Falling all over ourselves
by Andrew Barbano
Oct 25, 2008 | 408 views | 0 0 comments | 8 8 recommendations | email to a friend | print
Ah, October, October. The fire ash trees scream their flaming yellow pain before their glorious cloaks crash to the ground in undignified demise. Kinda like a few political careers in about a week.

So let’s try to expedite matters.

When will Sparks finally get mad?

The city of Reno’s settlement offer in the Charter Communications debacle has morphed into a battle for control of local public cablewaves.

In August, the Reno City Council ordered the city attorney to research going to court for a temporary restraining order similar to the case successfully thus far pursued in Michigan. (Read the federal judge’s recent decision at ReSurge.TV.) U.S. Senate Majority Leader Harry Reid, D-Nev., told the Reno News & Review he would support the legal action.

My consumer organization, ReSurge.TV, is prepared to go to court if state and/or local governments do not act in the best interests of the ratepayers.

You may read the settlement proposal, crafted by Reno City Councilman Dave Aiazzi, at ReSurge.TV. Because it was so latecoming (I uploaded it in the wee hours of Wednesday morning), the council on Wednesday afternoon postponed any action until Nov. 10. Ironically, Charter raised its rates Thursday.

Charter threatens to take community channels 13, 15, 16 and 17 dark on Thanksgiving Day, banishing them to cyber-Siberia.

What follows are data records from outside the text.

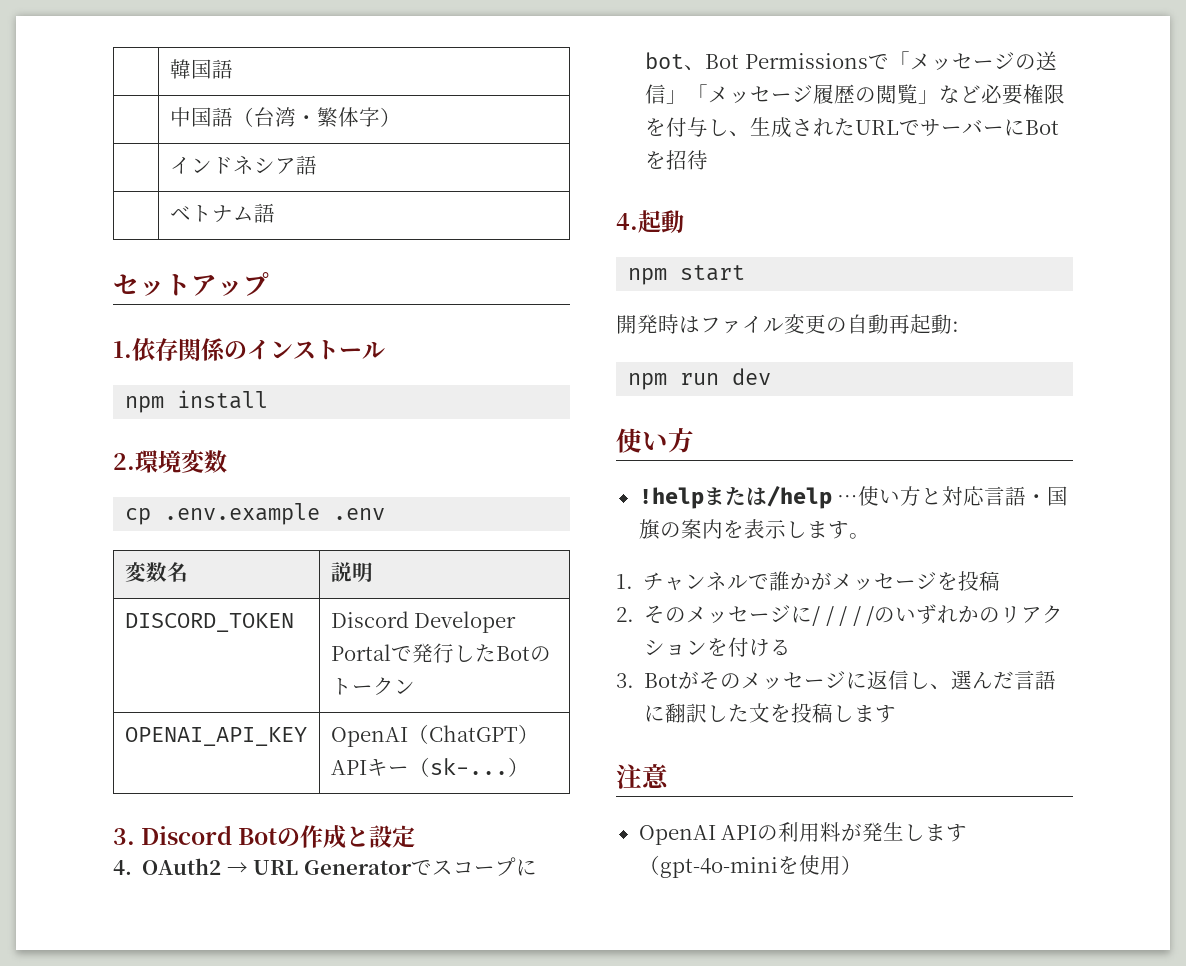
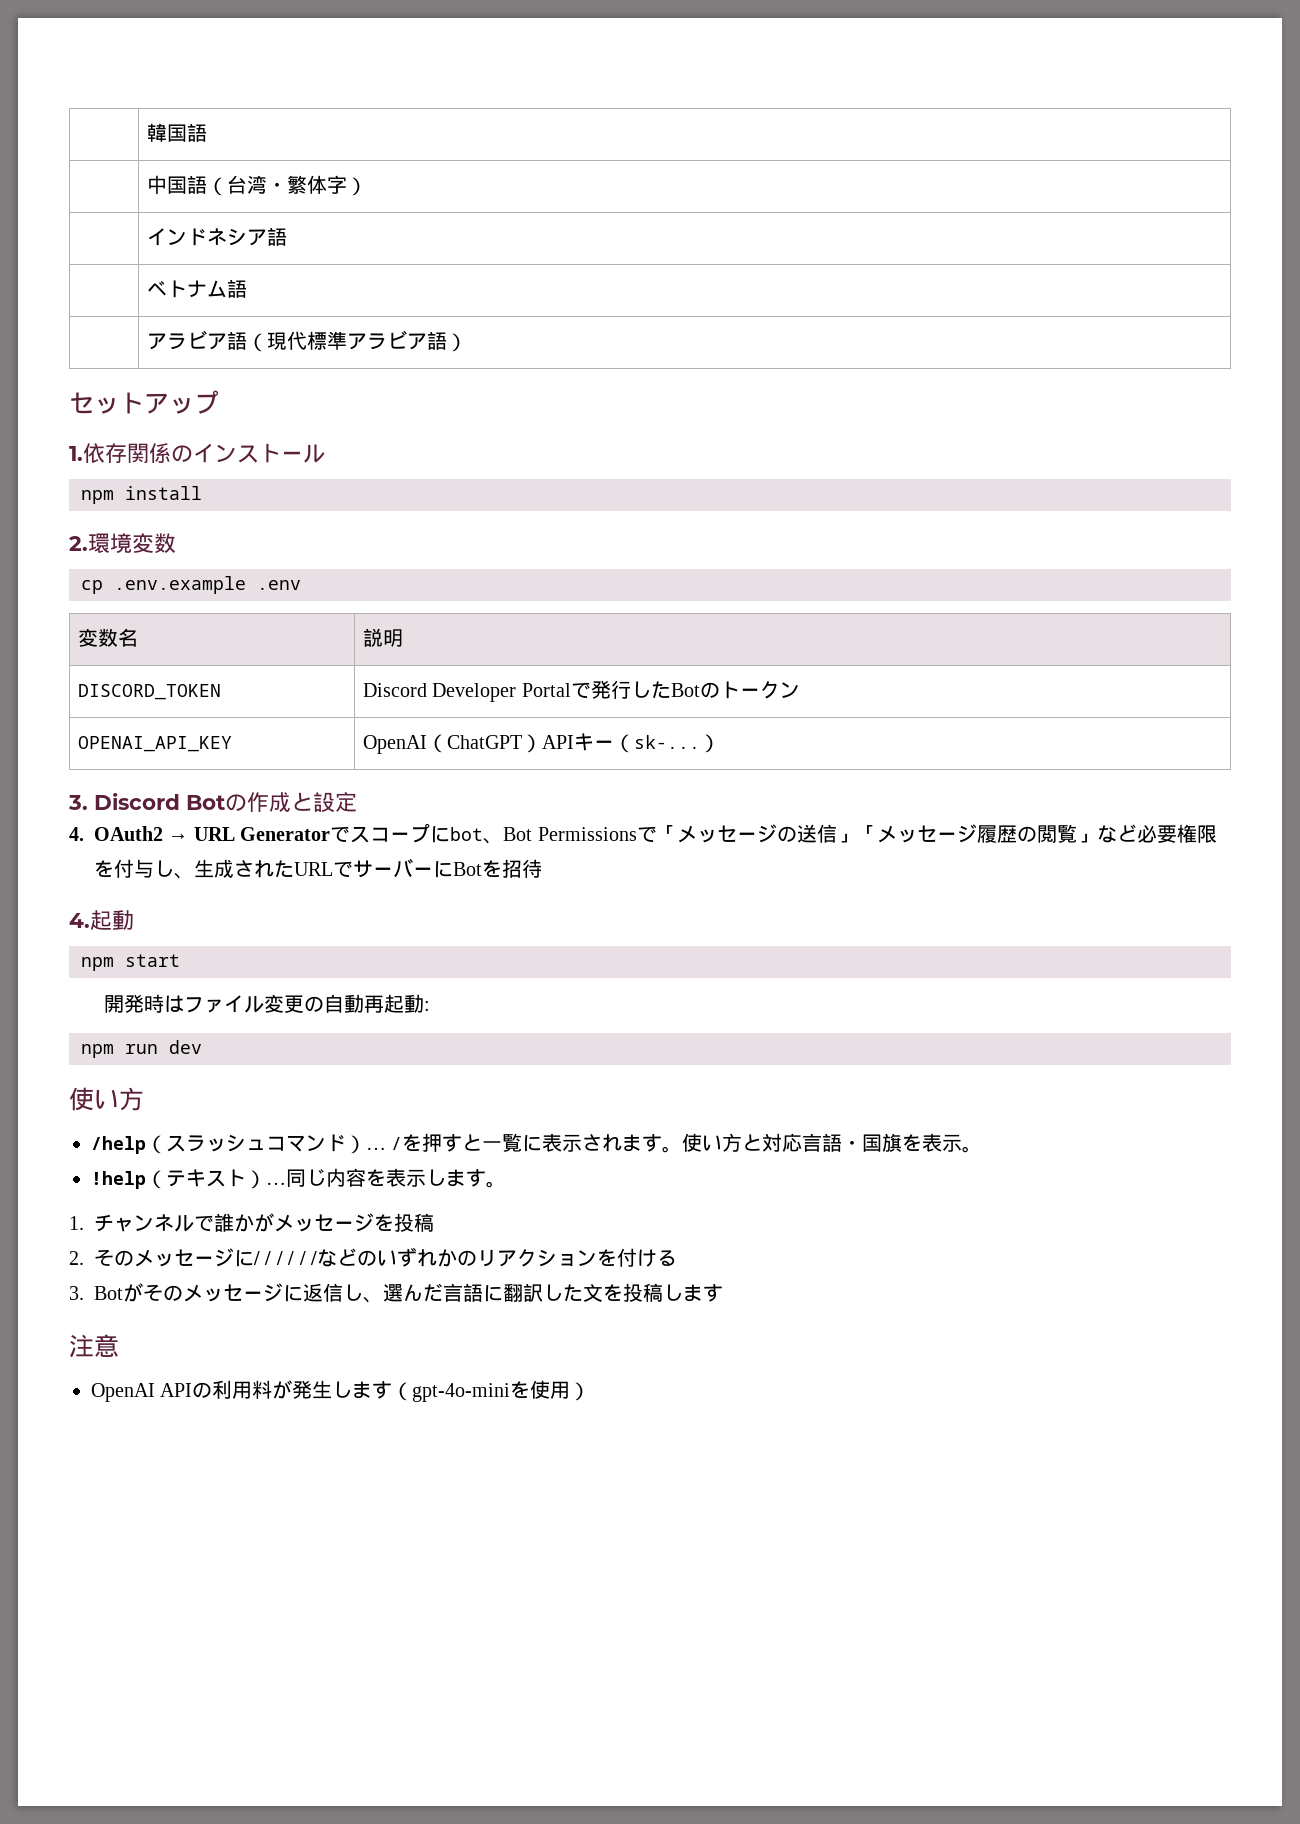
+ | アラビア語（現代標準アラビア語）
- !helpまたは/help …
+ /help（スラッシュコマンド）… /を押すと一覧に表示されます。
- 使い方と対応言語・国旗の案内を表示します。
+ 使い方と対応言語・国旗を表示。
+ !help（テキスト）…同じ内容を表示します。
- 2.そのメッセージに/ / / / /のいずれかのリアクションを付ける
+ 2.そのメッセージに/ / / / / /などのいずれかのリアクションを付ける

Blatantly stating its goal as the enhancement of corporate profits, Charter wants to move public, educational and government (PEG) access TV stations to the digital tier (channels 200 and above). When Charter relegated the Truckee Meadows Community College educational channel to the low-audience, high-cost, low-surfing digital tier, it killed the channel’s usefulness and TMCC stopped using it.

Moving community TV to the digital tier would deprive as many as 35,000 basic and expanded basic ratepayers in Washoe, Carson and Douglas counties of services for which they have paid for and for which they will continue to pay.

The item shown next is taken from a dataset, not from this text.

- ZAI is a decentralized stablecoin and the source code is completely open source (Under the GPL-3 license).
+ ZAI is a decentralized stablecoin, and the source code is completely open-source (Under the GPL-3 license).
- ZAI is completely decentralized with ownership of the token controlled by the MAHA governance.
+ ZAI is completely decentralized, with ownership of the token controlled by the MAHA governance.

The Reno proposal not only gives control of a single remaining analog (double-digit) channel to Reno, but gives Reno a huge pot of new ratepayer money, including an additional 5-percent franchise fee plus $650,000 in payoffs — er, ah — make that “access capital grants.”

The draft also says that a duck is not a duck: “The parties agree that the compensation and other payments to be made pursuant to this Section (the section is not specified) of this Settlement Agreement are not a tax and are not in the nature of a tax and are in addition to any and all taxes of general applicability which Charter shall be required to pay to the city.”

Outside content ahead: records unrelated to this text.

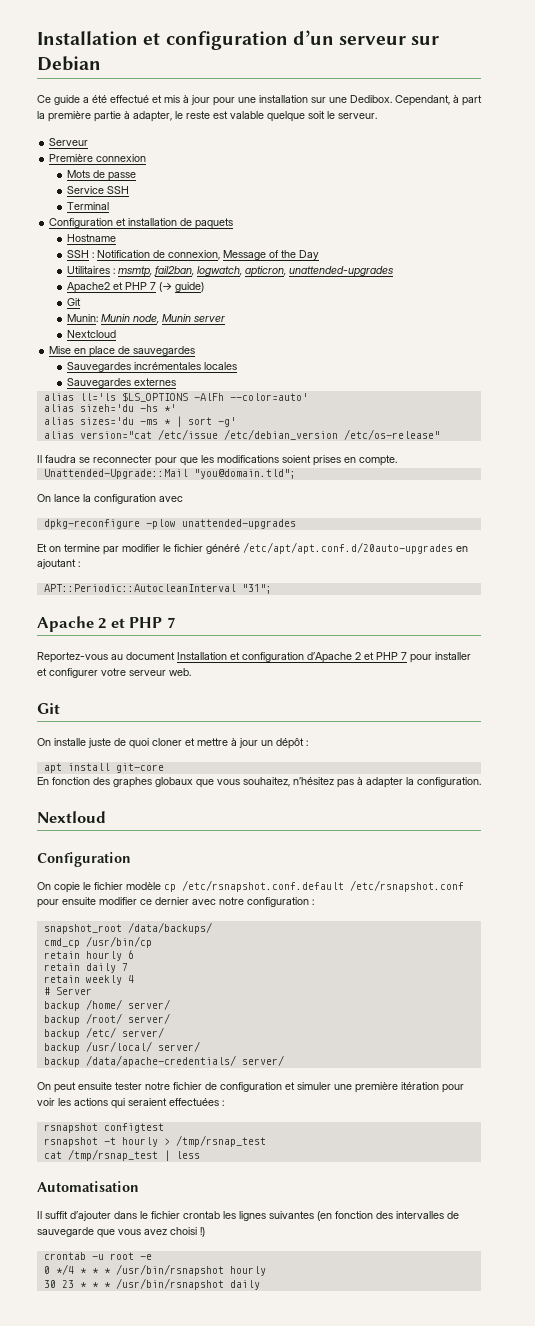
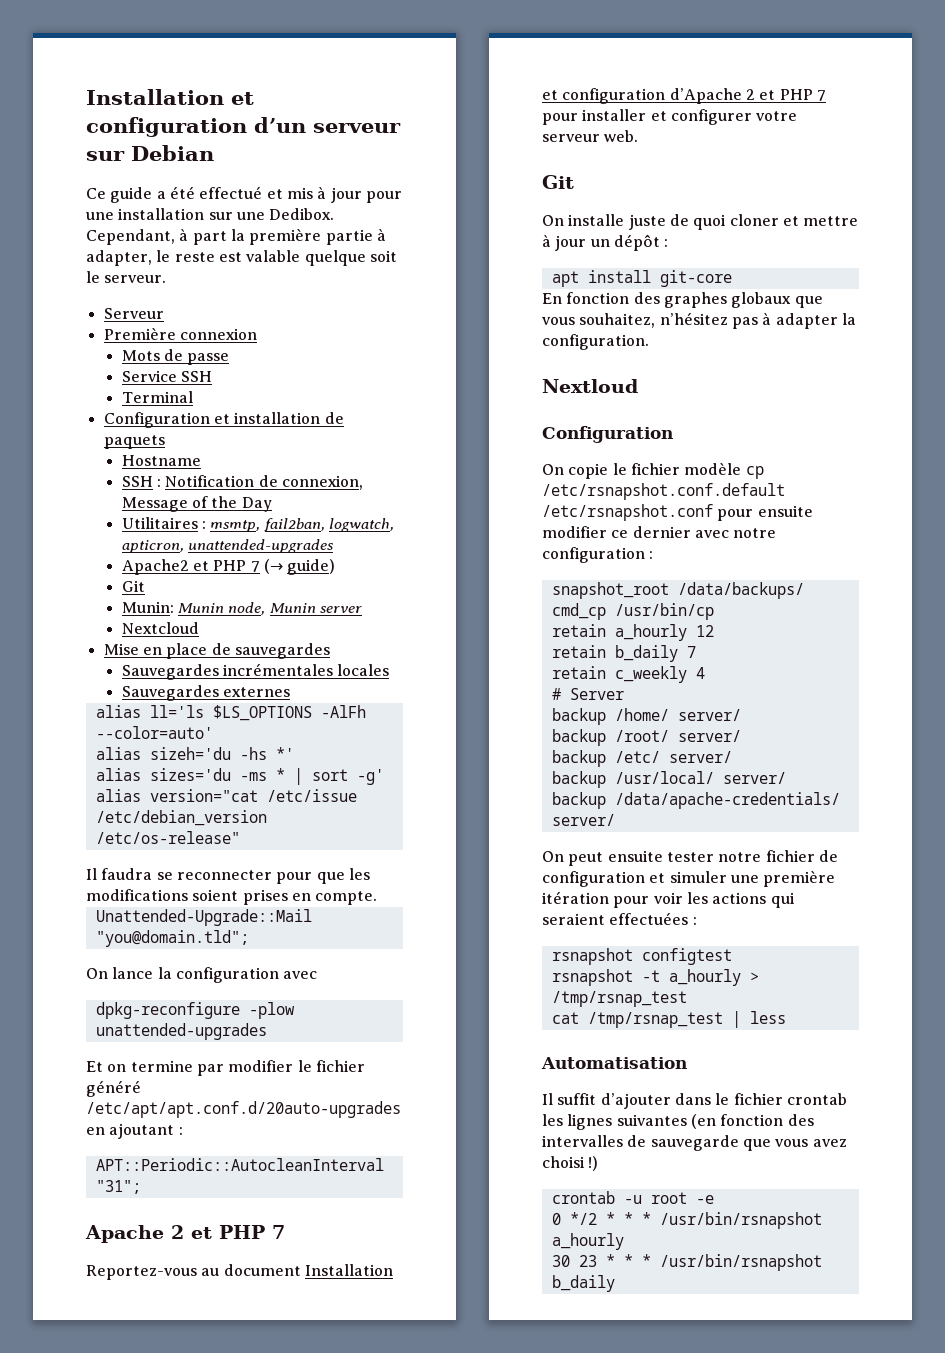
- retain hourly 6
- retain daily 7
+ retain a_hourly 12
+ retain b_daily 7
- retain weekly 4
+ retain c_weekly 4
- rsnapshot -t hourly > /tmp/rsnap_test
+ rsnapshot -t a_hourly > /tmp/rsnap_test
- 0 */4 * * * /usr/bin/rsnapshot hourly
+ 0 */2 * * * /usr/bin/rsnapshot a_hourly
- 30 23 * * * /usr/bin/rsnapshot daily
+ 30 23 * * * /usr/bin/rsnapshot b_daily

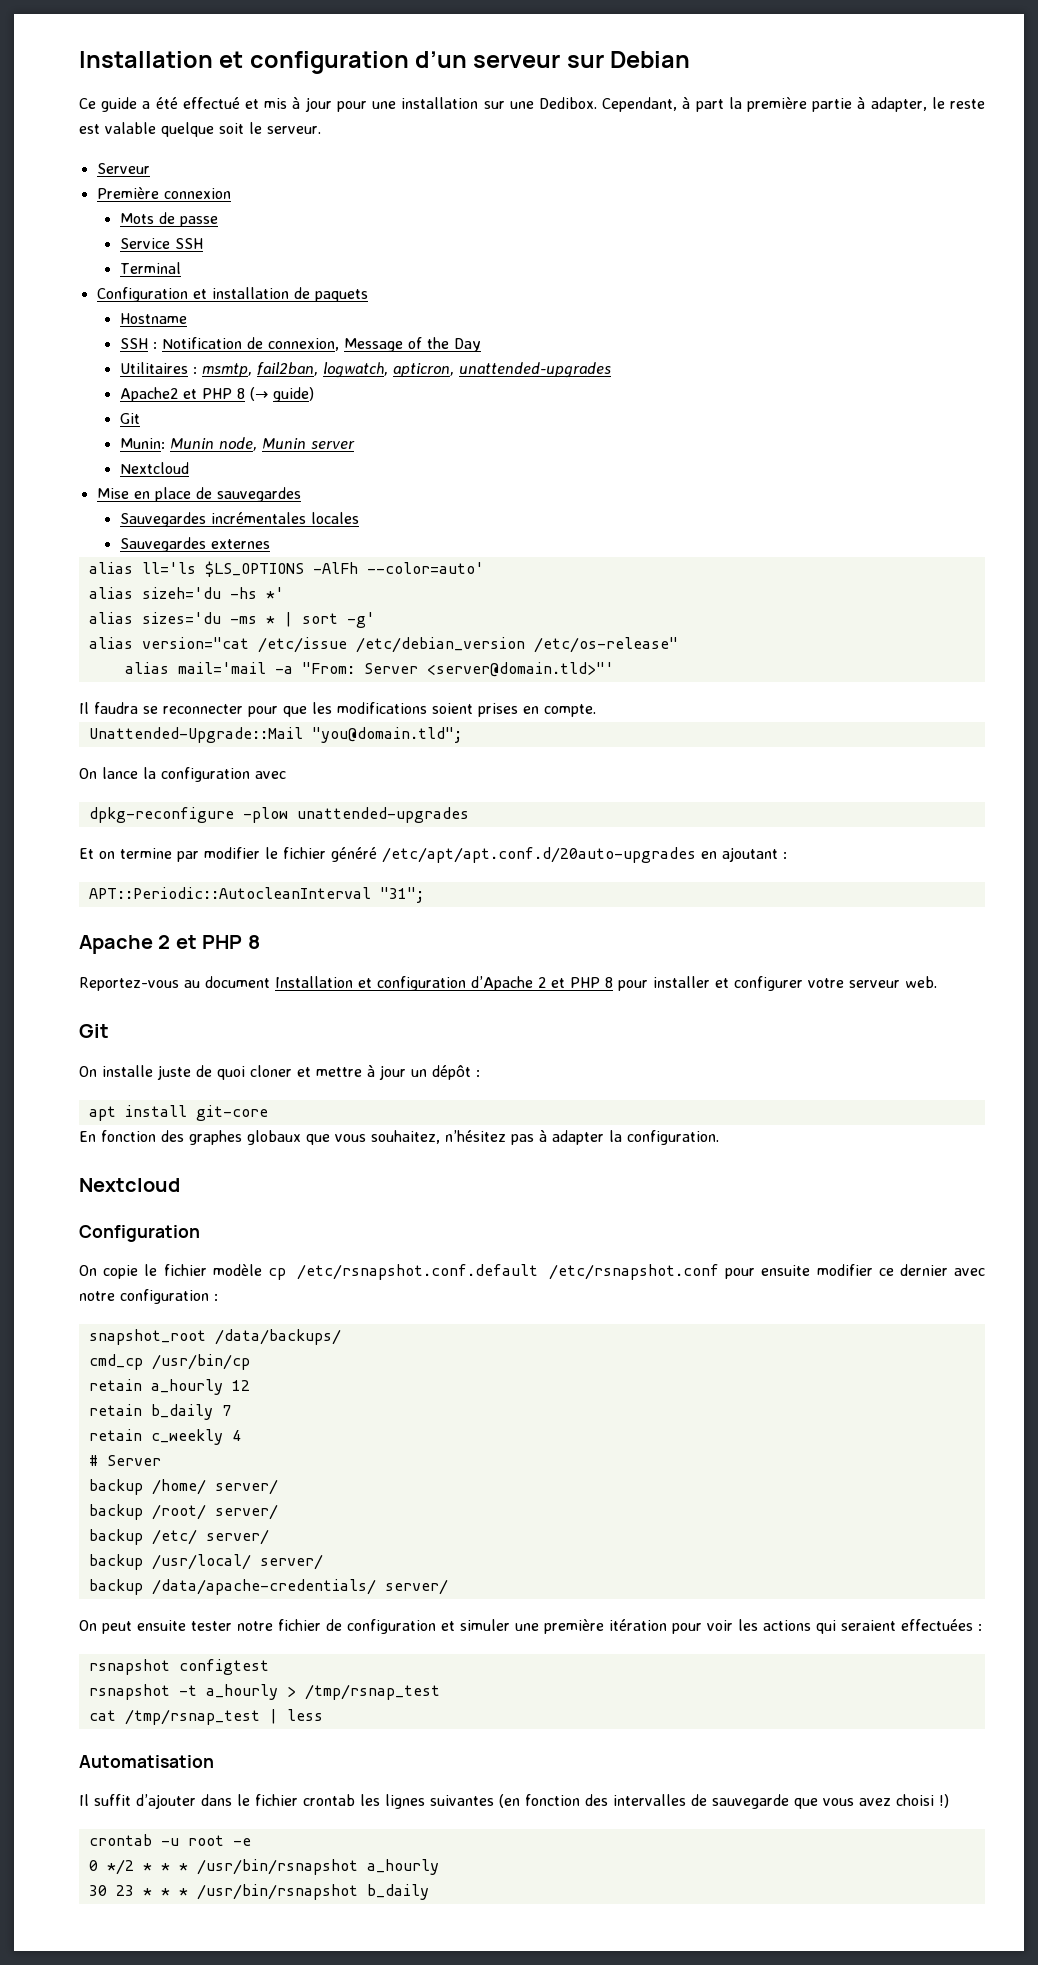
- Apache2 et PHP 7 (→ guide)
+ Apache2 et PHP 8 (→ guide)
+ alias mail='mail -a "From: Server <server@domain.tld>"'
- Apache 2 et PHP 7
+ Apache 2 et PHP 8
- Reportez-vous au document Installation et configuration d’Apache 2 et PHP 7 pour installer et configurer votre serveur web.
+ Reportez-vous au document Installation et configuration d’Apache 2 et PHP 8 pour installer et configurer votre serveur web.
  En fonction des graphes globaux que vous souhaitez, n’hésitez pas à adapter la configuration.
- Nextloud
+ Nextcloud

It is illegal under federal law to charge a franchise fee of more than 5 percent, so they’ve labeled it as something else. George Carlin, call your office.

The complications seem mind-boggling. Does the deal violate state or federal law? Would it require Charter to bail out of its 2007 decision to operate under state deregulation? Would the state continue to collect the current 5 percent franchise fee, or would it go directly to Reno?

It has long been illegal to impose costs on a public utility that cannot be passed through to customers, so in the end the ratepayers will get it in the end.

Will Sparks and Washoe County have the balls to object about Reno jacking up their ratepayers for a huge monetary windfall? (Rates are uniform throughout Washoe County.) Charter spokesmen said they will apply any settlement with Reno to both Sparks and Washoe County. Actually, their system’s technical requirements leave little choice.

Will Sparks and Washoe object to Reno taking effective control of the sole remaining channel on the popular analog tier? Provision of the single channel is required under federal law. Reno is trying to seize control of it through this deal.

Charter has offered to do what they have to do anyway (the single channel) or produce a cockamamie coupon mailing to the affected customers offering some freebies. Bottom line: We will give you a choice between what we are legally required to do (the single channel) and what we are illegally trying to do (move the community channels where few will see them).

Reno’s proposal is the same as asking tobacco companies to produce a campaign to fight teen smoking: They will do anything that they know will absolutely not work.

The public access system producers in particular and the ratepayers in general have been shut out of this process, as Reno and Charter have negotiated behind closed doors.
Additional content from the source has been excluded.